Englert wisely chose Jennifer Connelly to play the lead role, which turned out to be one of her most impressive performances in recent years. Connelly portrays Lucy, a former child star who, like the actress herself, harbors deep anger and resentment towards her parents, her ex-husband (who is never seen), and even her own daughter Dylan (played by Englert), who is currently working as a stunt double in New Zealand. At the start of the story, Lucy phones Dylan from Oregon to inform her that she will be unreachable for some time as she checks into a retreat, but the call is interrupted and the connection is poor.

During the retreat, centered on the clichés and clichés preached by guru Elon Bello (Ben Whishaw), Lucy has trouble sleeping and develops a strong and possibly well-founded dislike for narcissistic model Beverly (Dasha Nekrasova). The conversation, whether written by Englert or improvised by the actors, cleverly satirizes pseudo-mystical jargon, but takes an uncomfortable turn when it delves into Lucy’s genuine suffering, leading to a shocking act of violence.

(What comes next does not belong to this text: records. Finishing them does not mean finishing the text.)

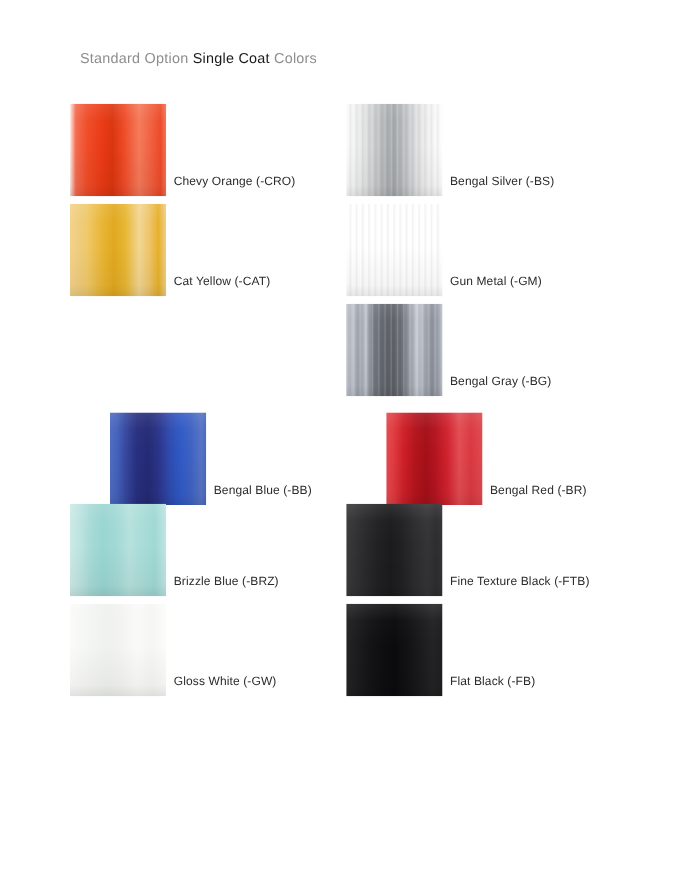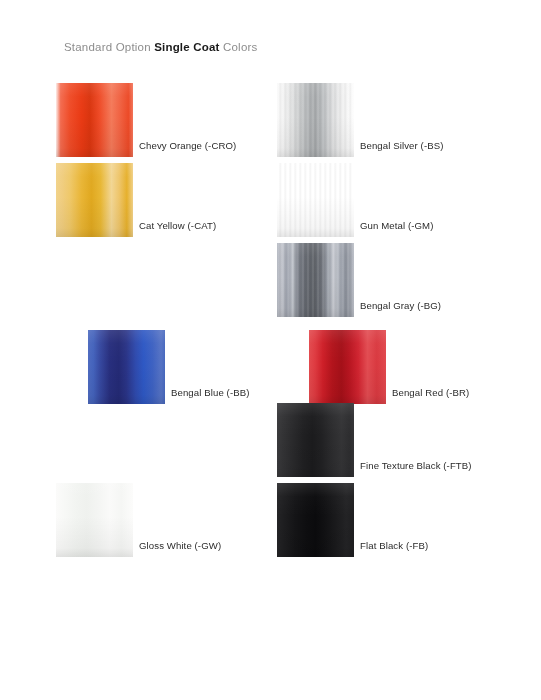--- a/index.html
+++ b/index.html
@@ -26,21 +26,21 @@
   .heading {
     position: absolute;
     left: 64px;
     top: 41px;
     font-size: 11.5px;
     letter-spacing: 0.2px;
     color: #8d8d8d;
     white-space: nowrap;
   }
   .heading .strong {
-    font-weight: bold;
+    font-weight: normal;
     color: #1a1a1a;
   }
 
   
   .grid {
     position: absolute;
     left: 0;
     top: 0;
     width: 429px;
     height: 700px;
@@ -140,20 +140,28 @@
 
     <div class="swatch-cell col-left r3">
       <div class="chip">
         <div class="base" style="background: linear-gradient(to right, rgb(78, 107, 192) 0%, rgb(68, 99, 188) 7%, rgb(54, 72, 159) 16%, rgb(40, 47, 126) 28%, rgb(36, 42, 117) 40%, rgb(42, 52, 135) 50%, rgb(47, 75, 174) 62%, rgb(46, 88, 196) 72%, rgb(62, 98, 194) 84%, rgb(86, 115, 196) 95%, rgb(71, 104, 190) 100%);"></div>
         <div class="streak"></div>
         <div class="sheen"></div>
       </div>
       <div class="chip-label">Bengal Blue (-BB)</div>
     </div>
 
+    <div class="swatch-cell col-left r4">
+      <div class="chip">
+        <div class="base" style="background: linear-gradient(to right, rgb(205, 234, 230) 0%, rgb(189, 228, 224) 10%, rgb(166, 218, 214) 22%, rgb(153, 213, 209) 34%, rgb(163, 217, 213) 48%, rgb(182, 225, 221) 62%, rgb(169, 220, 216) 76%, rgb(159, 216, 212) 88%, rgb(191, 229, 226) 100%);"></div>
+        <div class="streak"></div>
+        <div class="sheen"></div>
+      </div>
+      <div class="chip-label">Brizzle Blue (-BRZ)</div>
+    </div>
 
     <div class="swatch-cell col-left r5">
       <div class="chip">
         <div class="base" style="background: linear-gradient(to right, rgb(251, 251, 250) 0%, rgb(247, 248, 246) 12%, rgb(242, 244, 241) 26%, rgb(239, 241, 238) 40%, rgb(244, 245, 243) 55%, rgb(250, 250, 249) 70%, rgb(245, 246, 244) 85%, rgb(252, 252, 251) 100%);"></div>
         <div class="streak"></div>
         <div class="sheen"></div>
       </div>
       <div class="chip-label">Gloss White (-GW)</div>
     </div>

The movie could have been a well-structured short if it had only covered the retreat and stopped at the violent moment. However, Englert continuously switches to scenes of Dylan’s unhappy film set, where she has an affair with an actor and gets injured on the job. (The doctor who treats her, briefly seen in one shot, is actually Englert’s real-life mother and director, Jane Campion.) After flying back to the US to support her mother Lucy, Dylan and Lucy argue and snipe at each other in a believable mother-daughter dynamic before reaching a unnecessary epiphanic conclusion. The second half of the movie lacks direction and appears to be unsure of its message – but Connelly’s performance is consistently captivating as the fiery, sharp-tongued older woman who could explode at any moment.